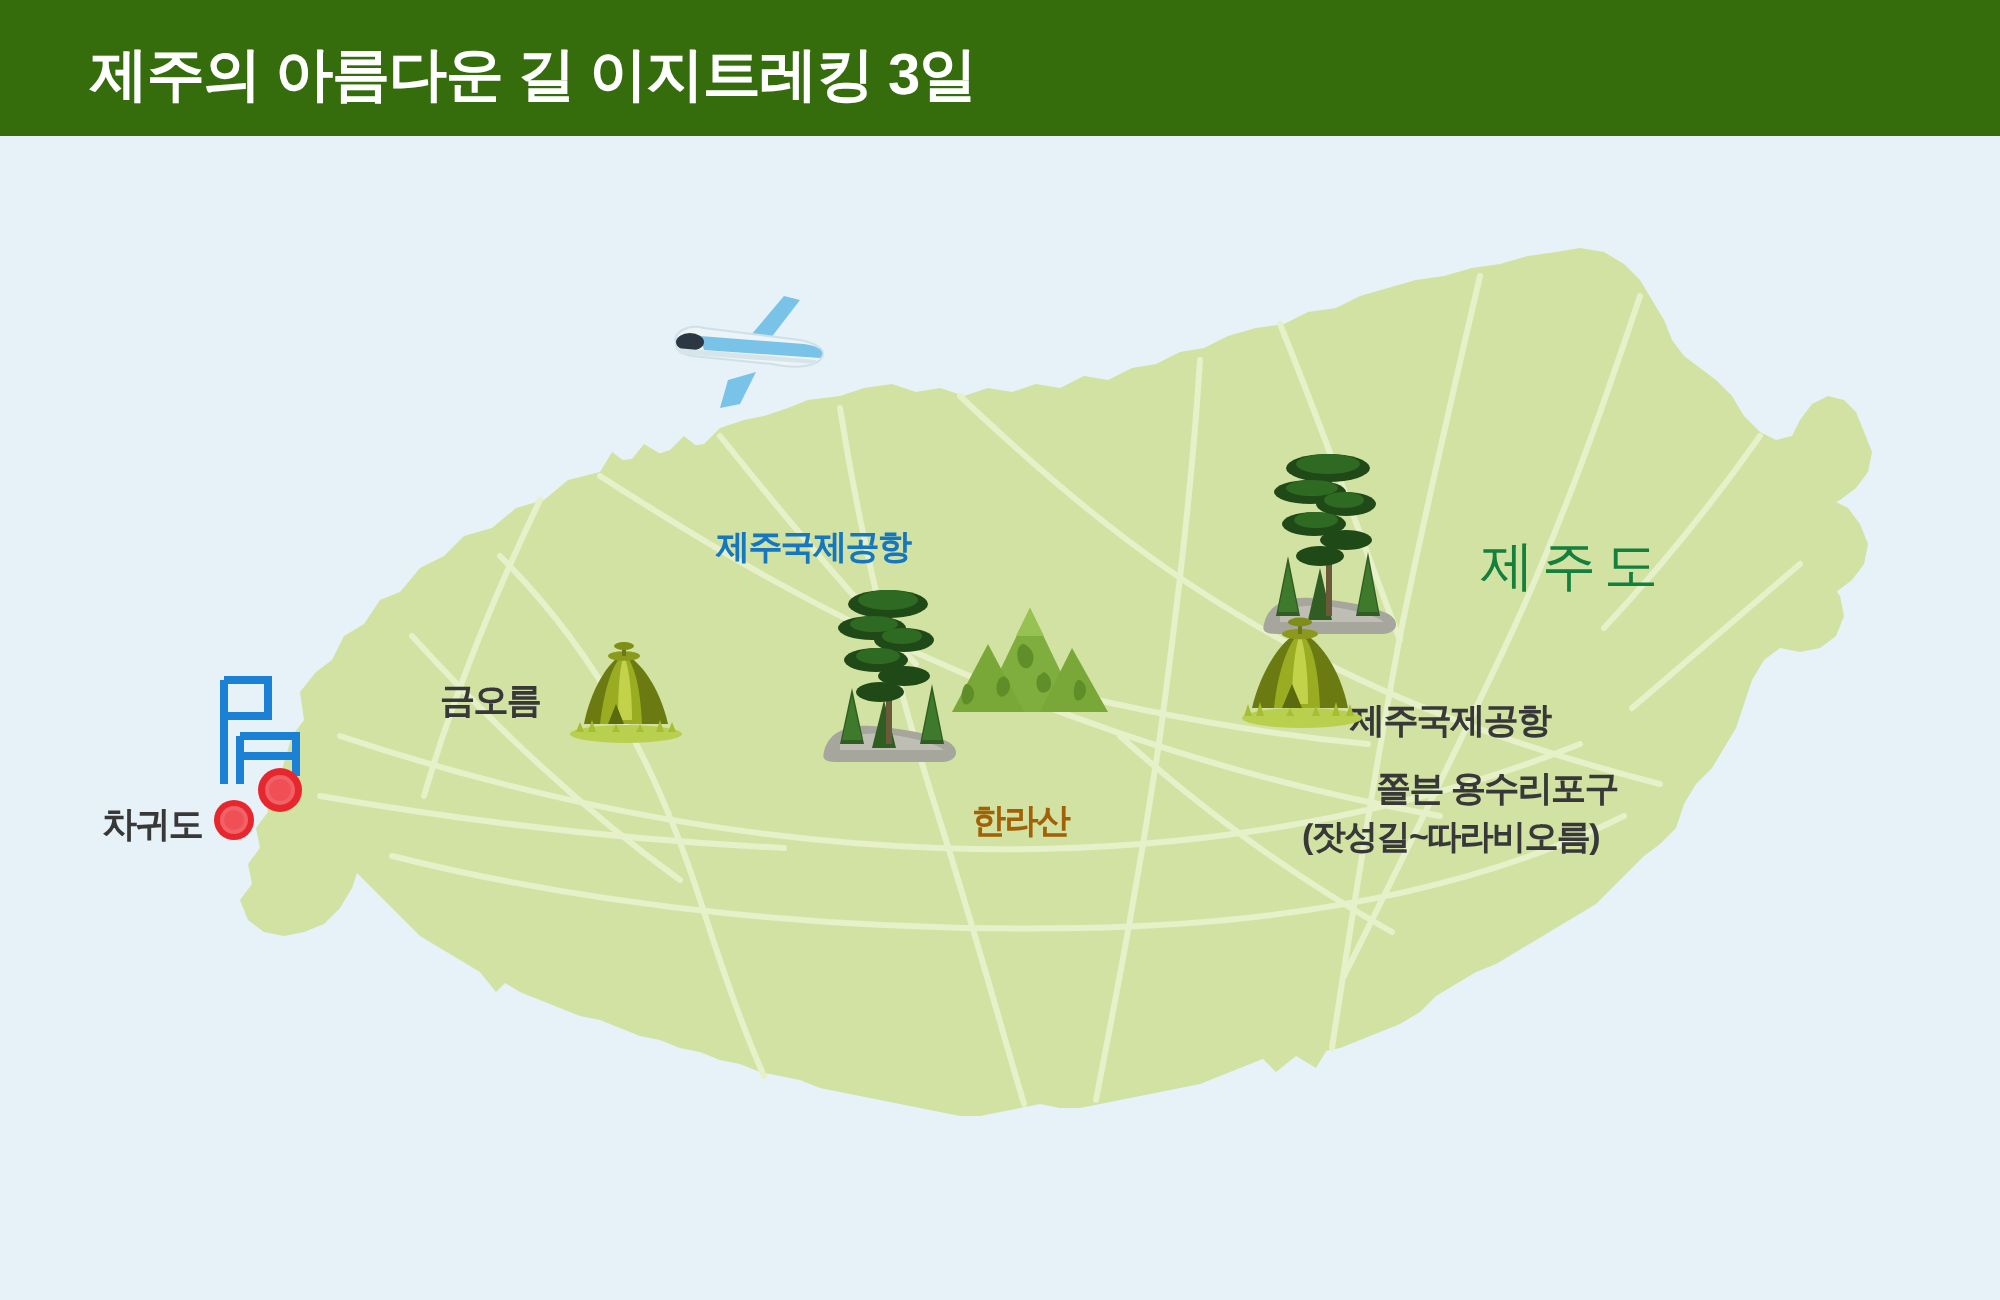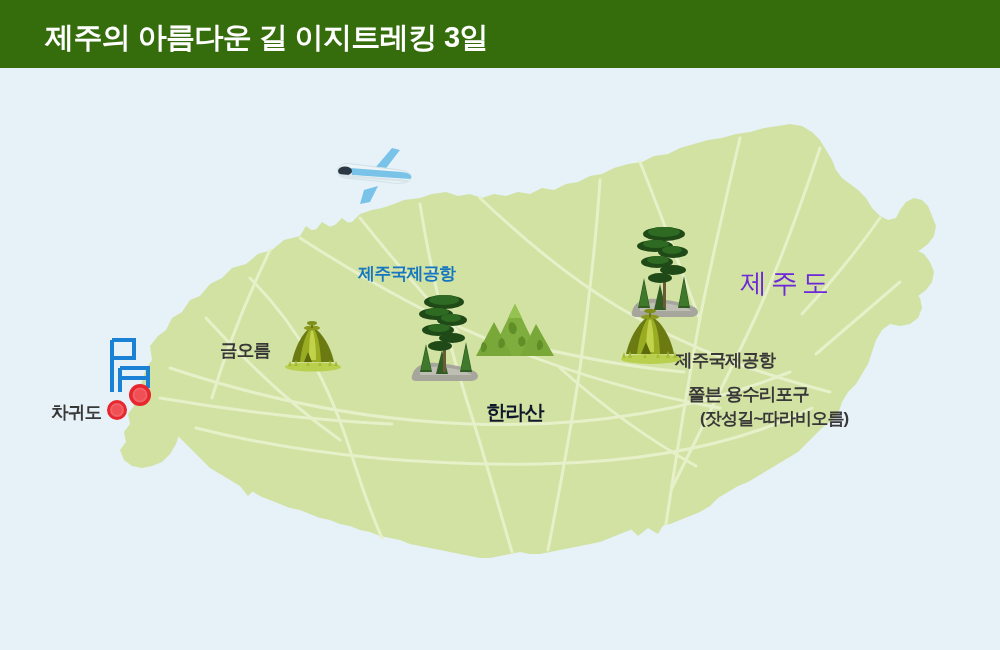--- a/index.html
+++ b/index.html
@@ -44,23 +44,23 @@
   
   .map-label {
     position: absolute;
     font-weight: bold;
     white-space: nowrap;
     letter-spacing: -0.8px;
     line-height: 1.12;
   }
   .lbl-dark  { color: #383838; font-size: 17.5px; }
   .lbl-blue  { color: #1577c0; font-size: 17px; margin-left: 40px; }
-  .lbl-green { color: #0f172a; font-size: 20px; }
+  .lbl-green { color: #a16207; font-size: 17px; }
   .lbl-island {
-    color: #6d28d9;
+    color: #15803d;
     font-size: 27px;
     font-weight: normal;
     letter-spacing: 4px;
     font-family: "Liberation Serif", serif;
   }
   .lbl-sub { font-size: 17px; font-weight: bold; color: #383838; }
 
   
   .icon-wrap { position: absolute; }
 </style>
@@ -334,16 +334,16 @@
           <path d="M4,52 l2,-6 l2,6 Z"></path>
             <path d="M10,52 l2,-7 l2,7 Z"></path>
           <path d="M48,52 l2,-7 l2,7 Z"></path>
             <path d="M55,52 l2,-6 l2,6 Z"></path>
           <path d="M25,52 l2,-4 l2,4 Z"></path>
             <path d="M38,52 l2,-5 l2,5 Z"></path>
         </g>
       </svg>
     </div>
     <div class="map-label lbl-dark" style="left:688px; top:317px;">쫄븐 용수리포구</div>
-    <div class="map-label lbl-sub" style="left:700px; top:341px;text-align:center;">(잣성길~따라비오름)</div>
+    <div class="map-label lbl-sub" style="left:651px; top:341px;text-align:center;">(잣성길~따라비오름)</div>
 
   </div>
 </div>
 
 </body></html>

What you are asked to do: Return the records verbatim, minus pictures.

Exercise output:
--- a/index.html
+++ b/index.html
@@ -44,23 +44,23 @@
   
   .map-label {
     position: absolute;
     font-weight: bold;
     white-space: nowrap;
     letter-spacing: -0.8px;
     line-height: 1.12;
   }
   .lbl-dark  { color: #383838; font-size: 17.5px; }
   .lbl-blue  { color: #1577c0; font-size: 17px; margin-left: 40px; }
-  .lbl-green { color: #0f172a; font-size: 20px; }
+  .lbl-green { color: #a16207; font-size: 17px; }
   .lbl-island {
-    color: #6d28d9;
+    color: #15803d;
     font-size: 27px;
     font-weight: normal;
     letter-spacing: 4px;
     font-family: "Liberation Serif", serif;
   }
   .lbl-sub { font-size: 17px; font-weight: bold; color: #383838; }
 
   
   .icon-wrap { position: absolute; }
 </style>
@@ -334,16 +334,16 @@
           <path d="M4,52 l2,-6 l2,6 Z"></path>
             <path d="M10,52 l2,-7 l2,7 Z"></path>
           <path d="M48,52 l2,-7 l2,7 Z"></path>
             <path d="M55,52 l2,-6 l2,6 Z"></path>
           <path d="M25,52 l2,-4 l2,4 Z"></path>
             <path d="M38,52 l2,-5 l2,5 Z"></path>
         </g>
       </svg>
     </div>
     <div class="map-label lbl-dark" style="left:688px; top:317px;">쫄븐 용수리포구</div>
-    <div class="map-label lbl-sub" style="left:700px; top:341px;text-align:center;">(잣성길~따라비오름)</div>
+    <div class="map-label lbl-sub" style="left:651px; top:341px;text-align:center;">(잣성길~따라비오름)</div>
 
   </div>
 </div>
 
 </body></html>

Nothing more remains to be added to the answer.